> **Data for review**:
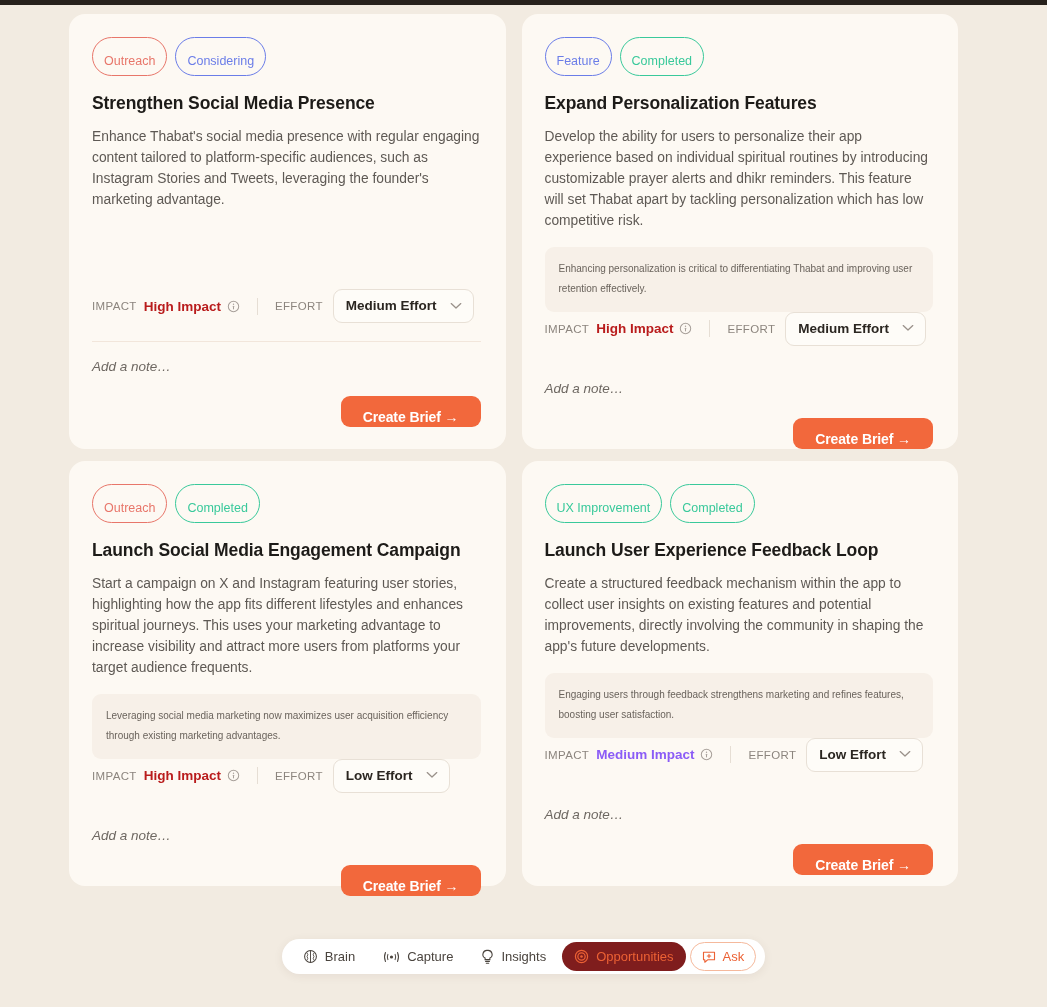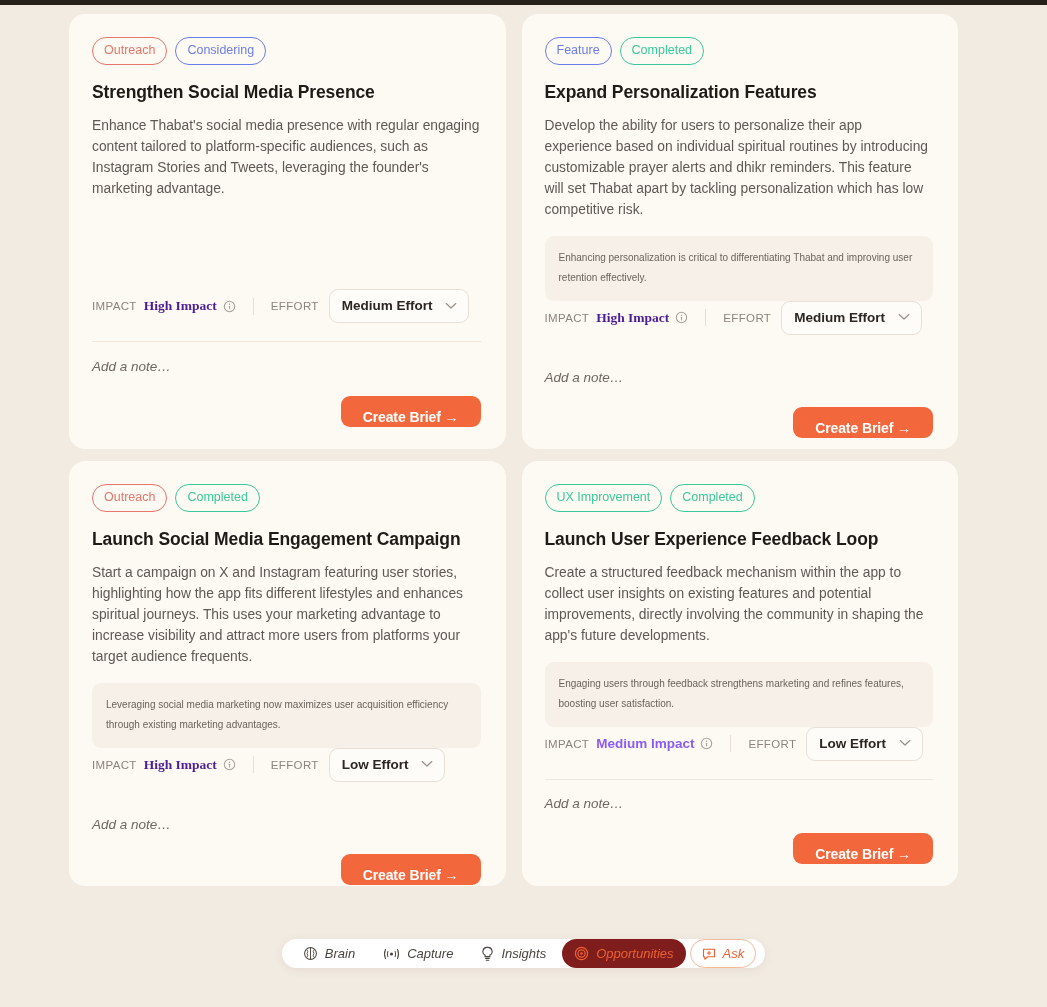--- a/index.html
+++ b/index.html
@@ -62,7 +62,7 @@
   .tag {
     font-size: 12.5px;
     line-height: 1;
-    padding: 6px 11px 7px;
+    padding: 17px 11px 7px;
     border-radius: 999px;
     border: 1px solid currentColor;
     white-space: nowrap;

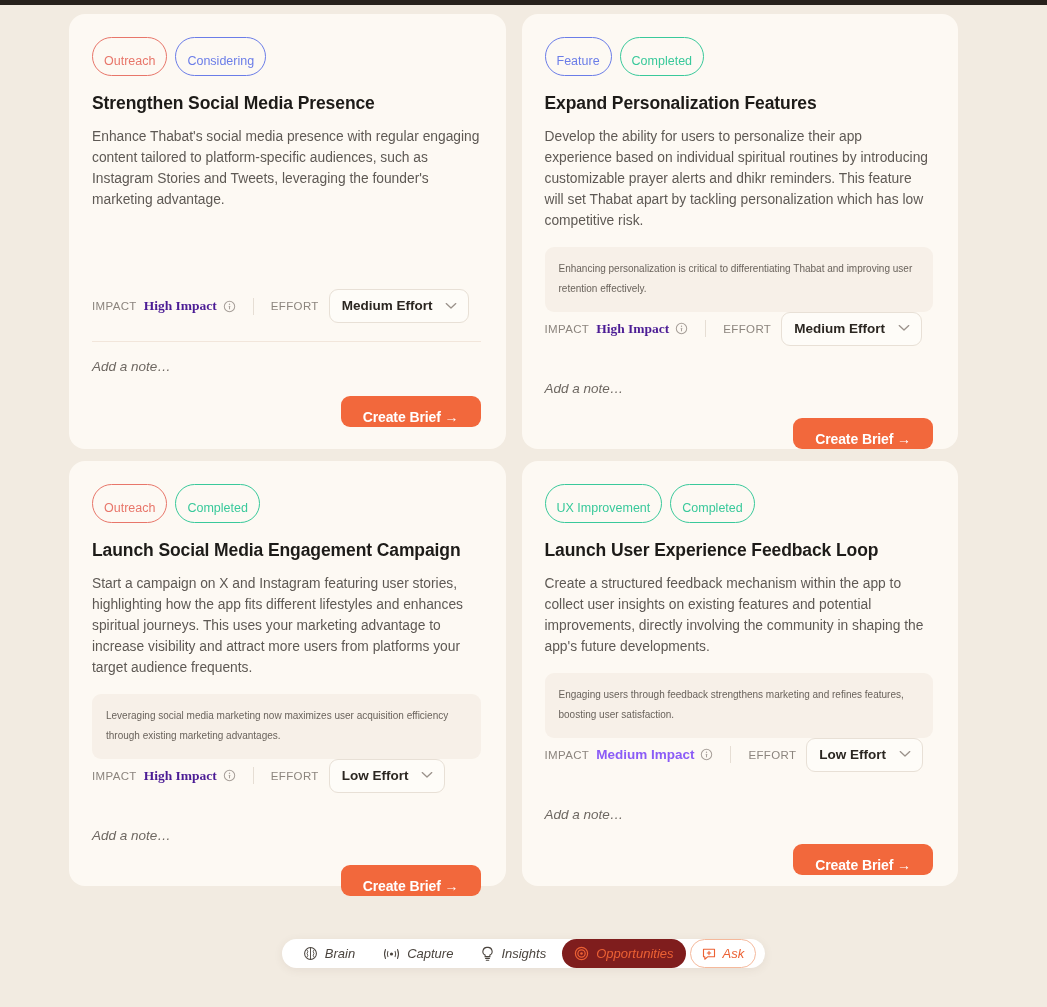--- a/index.html
+++ b/index.html
@@ -117,7 +117,7 @@
     font-weight: bold;
     margin-left: 7px;
   }
-  .meta-value.green { color: #4c1d95; font-family: Liberation Serif, serif; }
+  .meta-value.green { color: #b91c1c; }
   .meta-value.blue  { color: #8b5cf6; }
 
   .info-icon {

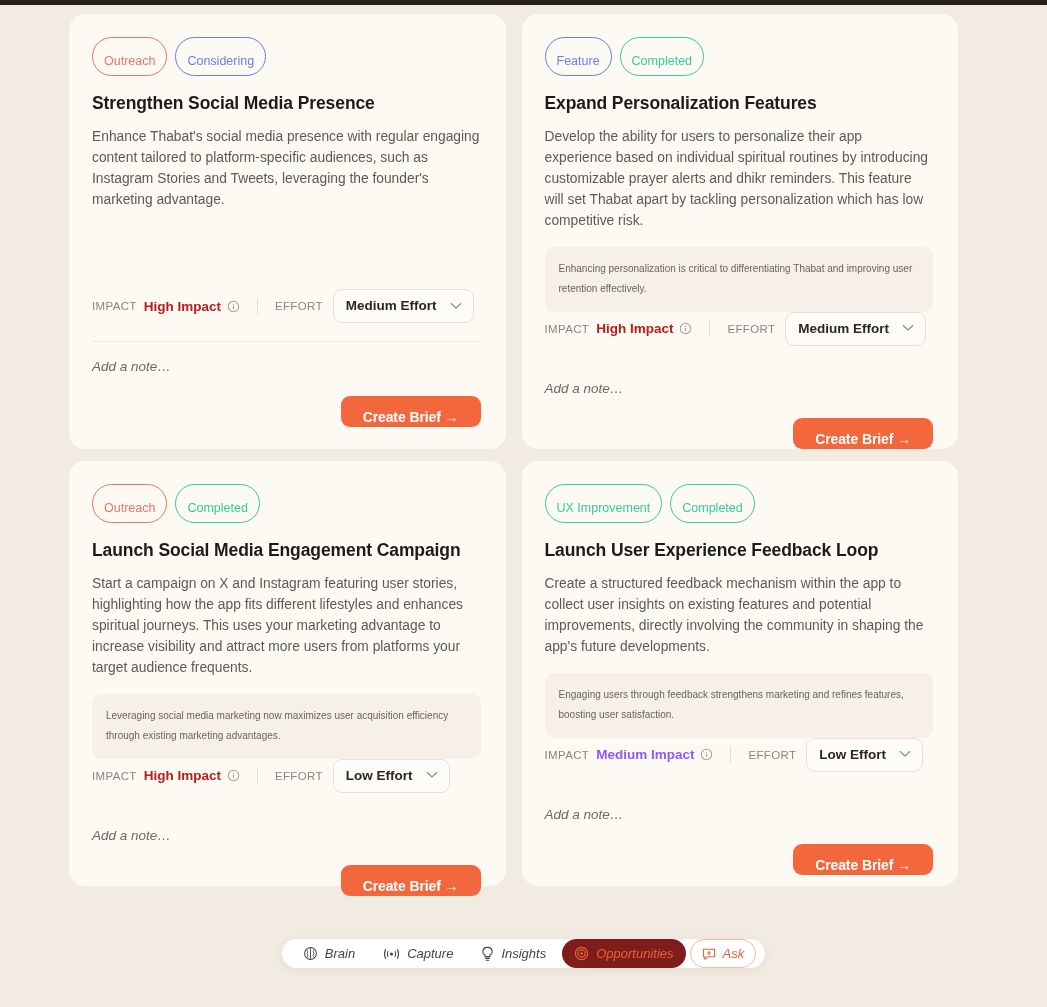--- a/index.html
+++ b/index.html
@@ -204,13 +204,12 @@
   .nav-bar {
     background: #FFFFFF;
     border-radius: 999px;
-    height: 29px;
+    height: 35px;
     display: flex;
     align-items: center;
     gap: 4px;
     padding: 0 9px;
     box-shadow: 0 2px 10px rgba(90,70,50,0.08);
-    font-style: italic;
   }
   .nav-item {
     display: flex;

> **What you will do**:
Print exactly the lines from the one with "padding: 0 9px;" through the last line of the material, including both, and no others.

> **Output**:
     padding: 0 9px;
     box-shadow: 0 2px 10px rgba(90,70,50,0.08);
-    font-style: italic;
   }
   .nav-item {
     display: flex;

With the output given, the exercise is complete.